__Exercise details__.
Copy out all the lines of the data that hold the word "color".

__Supplied records__.
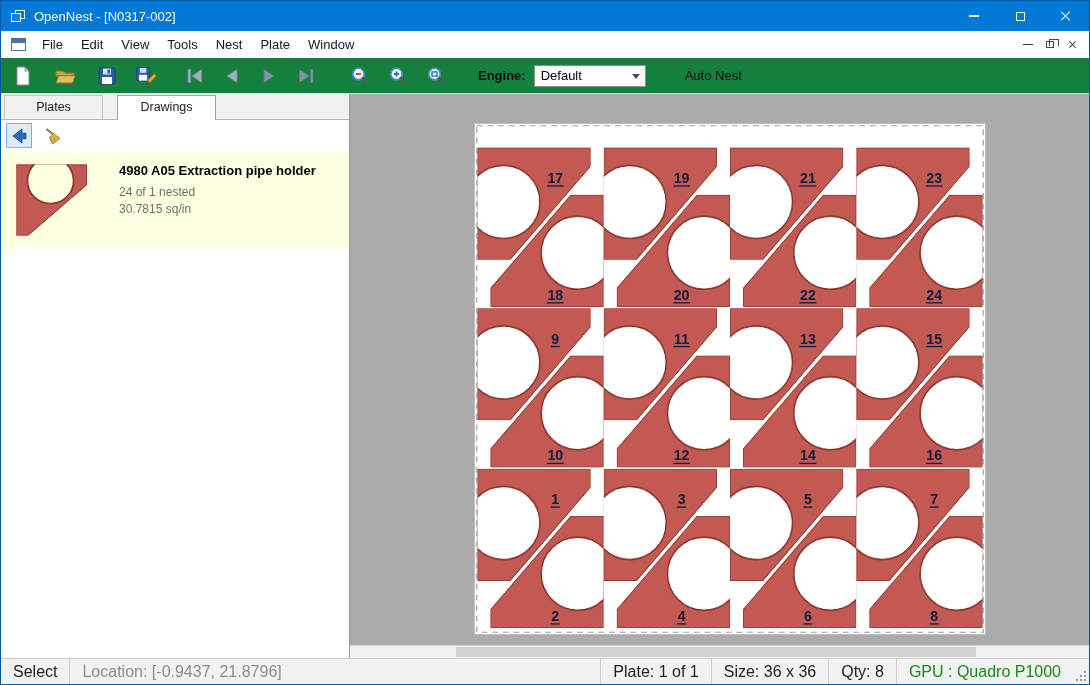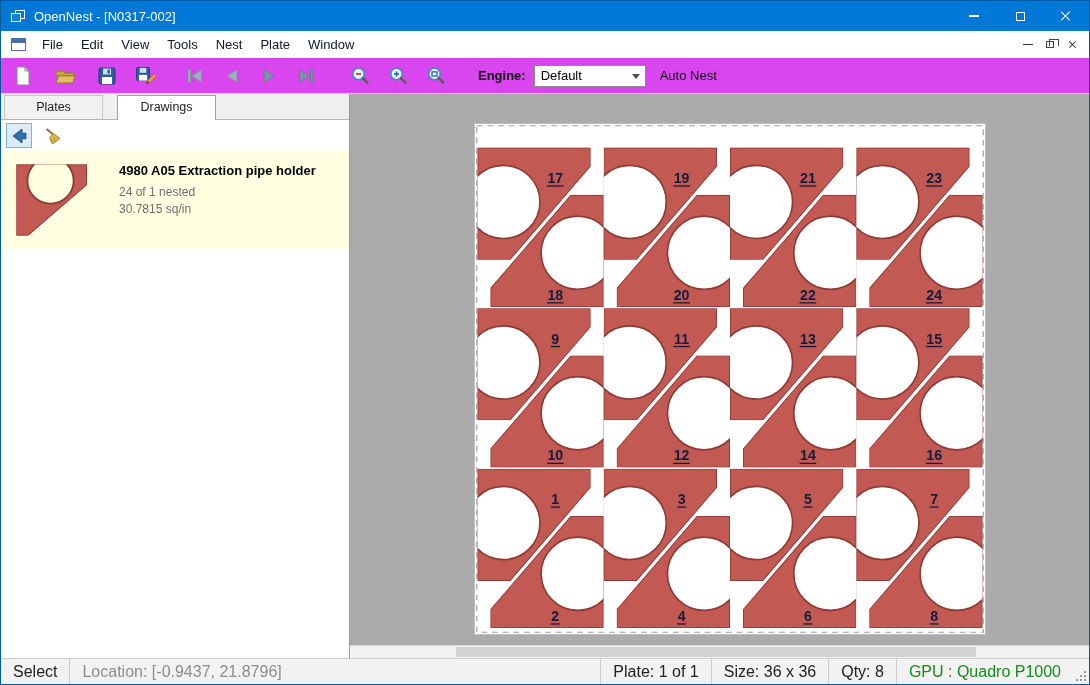--- a/index.html
+++ b/index.html
@@ -33,7 +33,7 @@
   .glyph-restore::before { content:''; position:absolute; top:-3.5px; left:1.5px; width:8px; height:6px; border:1px solid #444; border-bottom:none; }
 
   
-  .toolbar { height:36px; background:#d946ef; border-bottom:1px solid #d9d9d9; display:flex; align-items:center; flex:0 0 auto; }
+  .toolbar { height:36px; background:#15803d; border-bottom:1px solid #d9d9d9; display:flex; align-items:center; flex:0 0 auto; }
   .tool-btn { width:28px; height:28px; display:flex; align-items:center; justify-content:center; border:1px solid transparent; }
   .ml8 { margin-left:8px; } .ml14 { margin-left:14px; } .ml22 { margin-left:22px; } .ml9 { margin-left:9px; } .ml26 { margin-left:26px; } .ml10 { margin-left:10px; }
   .engine-label { margin-left:28px; font-size:13px; font-weight:bold; color:#111; }

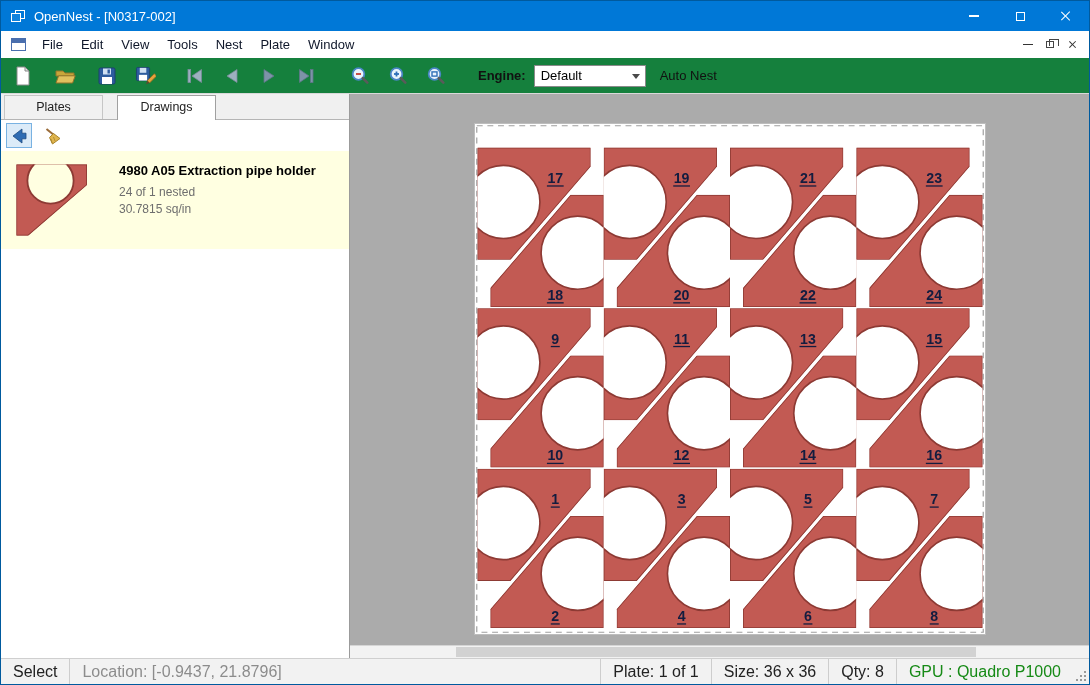--- a/index.html
+++ b/index.html
@@ -39,7 +39,7 @@
   .engine-label { margin-left:28px; font-size:13px; font-weight:bold; color:#111; }
   .combobox { margin-left:8px; width:112px; height:22px; background:#fff; border:1px solid #8a8a8a; display:flex; align-items:center; font-size:13px; padding-left:6px; position:relative; }
   .combobox .caret { position:absolute; right:5px; top:8px; width:0; height:0; border-left:4px solid transparent; border-right:4px solid transparent; border-top:5px solid #4a4a4a; }
-  .autonest { margin-left:8px; font-size:13px; color:#111; padding:4px 6px; }
+  .autonest { margin-left:33px; font-size:13px; color:#111; padding:4px 6px; }
 
   
   .main { flex:1 1 auto; display:flex; min-height:0; }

__Final answer__.
   .engine-label { margin-left:28px; font-size:13px; font-weight:bold; color:#111; }
   .engine-label { margin-left:28px; font-size:13px; font-weight:bold; color:#111; }
-  .autonest { margin-left:8px; font-size:13px; color:#111; padding:4px 6px; }
+  .autonest { margin-left:33px; font-size:13px; color:#111; padding:4px 6px; }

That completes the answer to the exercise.